Как показали исследования процессов термической и термоокислительной деструкции полимерных материалов в присутствии замедлителей горения, наибольший огнезащитный эффект дают вещества, замедляющие массо-теплопередачу за счет разложения с эндотермическим эффектом в узком температурном интервале, совпадающем с началом интенсивного разложения модифицируемого полимера. По информации [3] «фосфорсодержащие соединения, включающие С—Р и Р—N связи, обеспечивают более высокую термостабильность полимера, причем наличие фосфорамидной группы может способствовать проявлению фосфор-азотного синергизма — усиливать процесс дегидратации и карбонизации полимера».

Методы синтеза фосфорсодержащих (мет)акрилатов

Ниже рассмотрены различные способы получения фосфорсодержащих мономеров и олигомеров акрилового ряда.

Общим универсальным методом синтеза фосфорорганических веществ является перегруппировка Арбузова. Этот способ используется также и для получения непредельных фосфорсодержащих соединений [2].

Триалкил(арил)фосфиты вступают в реакцию Арбузова и с галогеналкиловыми эфирами акриловых кислот. Фосфорорганические эфиры акриловой кислоты, содержащие амидные группировки, получают реакцией эфира α-бромакриловой кислоты с диамидофосфитами.

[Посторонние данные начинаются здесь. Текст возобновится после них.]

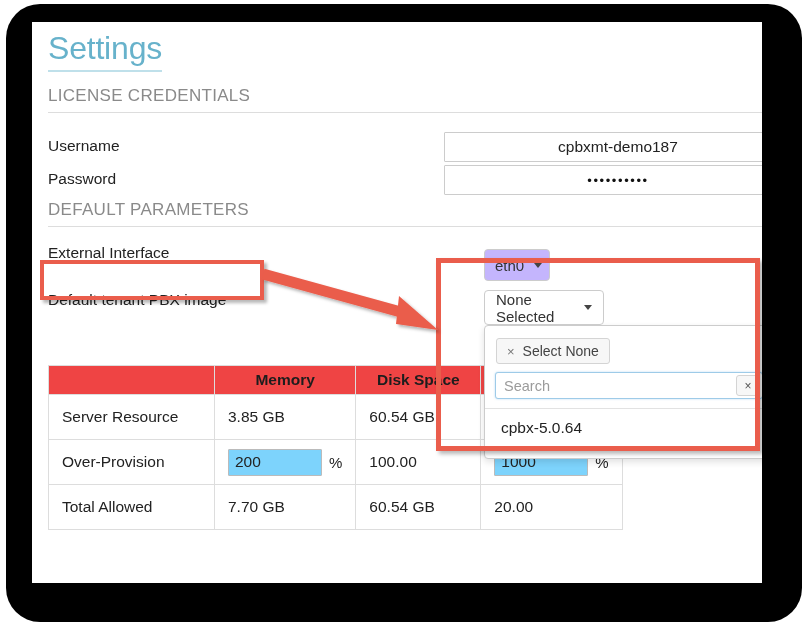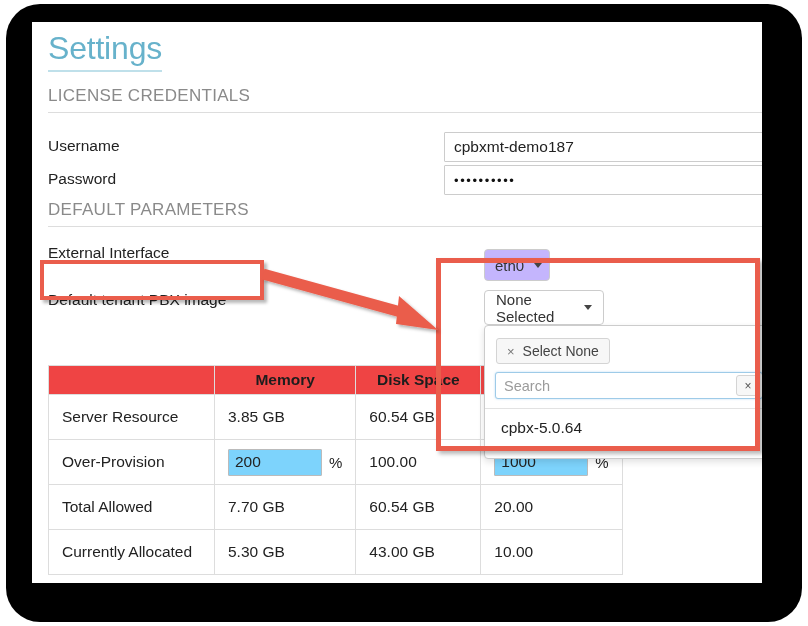"cpbxmt-demo187" .tinput { padding: 0 9px -> 0 24px; text-align: none -> center }
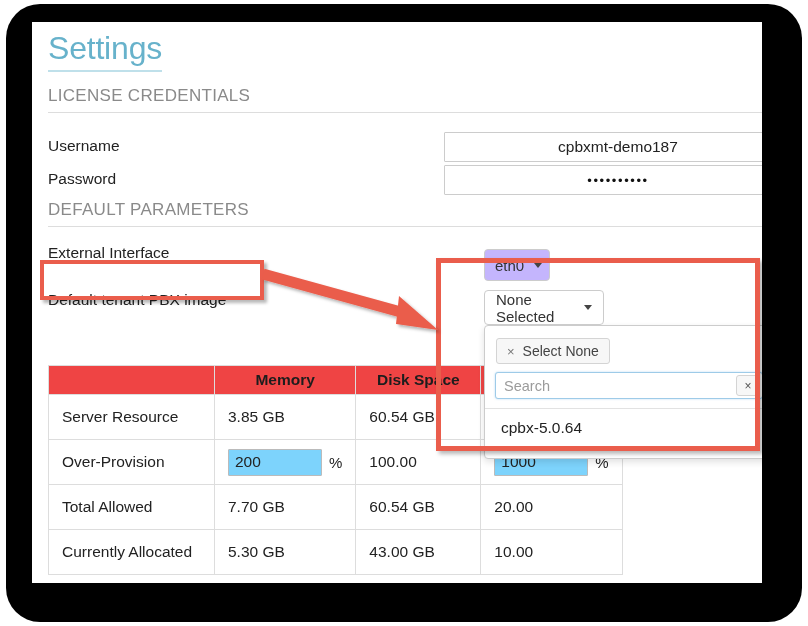"Currently Allocated" tr { html: <tr> <td>Currently Allocated</td> <td>5.30 GB</td> <td>43.00 GB</td> <td>10.00</td> </tr> -> none }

Помимо использования для синтеза фосакрилатов по реакции Арбузова триалкил(арил)фосфитов с галогенакрилатом, применяются реакции фосфитов с N-оксиметил-, N-алкоксиметил-, N-ацетоксиметиламидами α, β-непредельных кислот. Скорость процесса при прочих равных условиях лимитируется нуклеофильностью заместителя и зависит также от строения исходного фосфита, температуры и соотношения реагирующих веществ. Достаточно большие выходы целевых продуктов можно получить только при температурах около 100 °С и значительном избытке исходного метакрилата. Но, в таких условиях возможна и нежелательная полимеризация мономеров и образование побочных продуктов.

Фосфорорганические акрилаты получены также реакцией солей щелочных металлов кислот фосфора с галогенсодержащими производными α ,β-ненасыщенных карбоновых кислот.

Так диалкиловые эфиры (мет)акрилоилалкилфосфоновых кислот получают по схеме [2]:

Диалкилфосфонакрилаты таким способом получают при температурах 20-40 °С за 1-2 часа. При взаимодействии диметилфосфита натрия с менее реакционноспособным β-хлорэтиловым эфиром метакриловой кислоты (реакция Михаэлиса-Беккера) целевой продукт β - метакрилоксиэтилдиметилфосфонат образуется с низким выходом.

Для синтеза фосакрилатов могут быть использованы реакции калиевых и натриевых солей кислот акрилового ряда с галогенпроизводными фосфора. Этим методом получены смешанные ангидриды α-замещенных акриловых кислот и кислот фосфора. Ангидриды кислот пятивалентного фосфора термически неустойчивы, и при перегонке в вакууме происходит их диспропорционирование с образованием ангидридов непредельных кислот и соответствующих производных пирофосфорной и пирофосфоновой кислот. В отличие от них диэтилметакрилоилфосфиты более стабильны, в процессе перегонки не претерпевают диспропорционирования и получаются с удовлетворительными выходами.